[Content revision data]
▼

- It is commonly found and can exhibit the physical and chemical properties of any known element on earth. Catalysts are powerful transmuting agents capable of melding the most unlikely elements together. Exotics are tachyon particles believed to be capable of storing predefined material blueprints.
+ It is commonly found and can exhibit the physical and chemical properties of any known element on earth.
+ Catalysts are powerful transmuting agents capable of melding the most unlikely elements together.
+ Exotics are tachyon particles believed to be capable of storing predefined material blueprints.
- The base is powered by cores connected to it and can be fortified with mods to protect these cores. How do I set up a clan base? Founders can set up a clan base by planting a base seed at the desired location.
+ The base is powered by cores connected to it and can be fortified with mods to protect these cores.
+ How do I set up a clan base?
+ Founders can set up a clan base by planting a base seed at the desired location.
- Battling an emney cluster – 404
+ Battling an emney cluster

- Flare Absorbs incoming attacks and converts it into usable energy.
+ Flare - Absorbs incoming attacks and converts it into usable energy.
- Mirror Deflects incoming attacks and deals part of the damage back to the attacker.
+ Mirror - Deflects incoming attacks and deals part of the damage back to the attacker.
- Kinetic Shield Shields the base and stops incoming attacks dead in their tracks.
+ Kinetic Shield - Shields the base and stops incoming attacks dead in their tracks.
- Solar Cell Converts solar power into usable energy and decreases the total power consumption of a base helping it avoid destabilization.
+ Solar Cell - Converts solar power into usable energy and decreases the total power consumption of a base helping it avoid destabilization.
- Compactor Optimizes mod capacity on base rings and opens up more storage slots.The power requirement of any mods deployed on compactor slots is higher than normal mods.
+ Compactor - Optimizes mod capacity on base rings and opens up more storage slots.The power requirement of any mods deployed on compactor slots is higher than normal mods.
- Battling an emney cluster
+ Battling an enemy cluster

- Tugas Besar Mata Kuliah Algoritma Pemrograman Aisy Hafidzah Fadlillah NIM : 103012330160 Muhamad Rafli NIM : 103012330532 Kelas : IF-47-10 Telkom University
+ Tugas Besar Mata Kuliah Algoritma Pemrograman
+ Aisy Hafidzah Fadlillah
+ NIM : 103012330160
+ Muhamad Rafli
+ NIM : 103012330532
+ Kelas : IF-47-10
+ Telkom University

▲

Instructions for the task: Please return exactly the lines from the opening line of the data above through the line with "Compactor - Optimizes", both included and nothing else.

Output for this exercise:
- It is commonly found and can exhibit the physical and chemical properties of any known element on earth. Catalysts are powerful transmuting agents capable of melding the most unlikely elements together. Exotics are tachyon particles believed to be capable of storing predefined material blueprints.
+ It is commonly found and can exhibit the physical and chemical properties of any known element on earth.
+ Catalysts are powerful transmuting agents capable of melding the most unlikely elements together.
+ Exotics are tachyon particles believed to be capable of storing predefined material blueprints.
- The base is powered by cores connected to it and can be fortified with mods to protect these cores. How do I set up a clan base? Founders can set up a clan base by planting a base seed at the desired location.
+ The base is powered by cores connected to it and can be fortified with mods to protect these cores.
+ How do I set up a clan base?
+ Founders can set up a clan base by planting a base seed at the desired location.
- Battling an emney cluster – 404
+ Battling an emney cluster

- Flare Absorbs incoming attacks and converts it into usable energy.
+ Flare - Absorbs incoming attacks and converts it into usable energy.
- Mirror Deflects incoming attacks and deals part of the damage back to the attacker.
+ Mirror - Deflects incoming attacks and deals part of the damage back to the attacker.
- Kinetic Shield Shields the base and stops incoming attacks dead in their tracks.
+ Kinetic Shield - Shields the base and stops incoming attacks dead in their tracks.
- Solar Cell Converts solar power into usable energy and decreases the total power consumption of a base helping it avoid destabilization.
+ Solar Cell - Converts solar power into usable energy and decreases the total power consumption of a base helping it avoid destabilization.
- Compactor Optimizes mod capacity on base rings and opens up more storage slots.The power requirement of any mods deployed on compactor slots is higher than normal mods.
+ Compactor - Optimizes mod capacity on base rings and opens up more storage slots.The power requirement of any mods deployed on compactor slots is higher than normal mods.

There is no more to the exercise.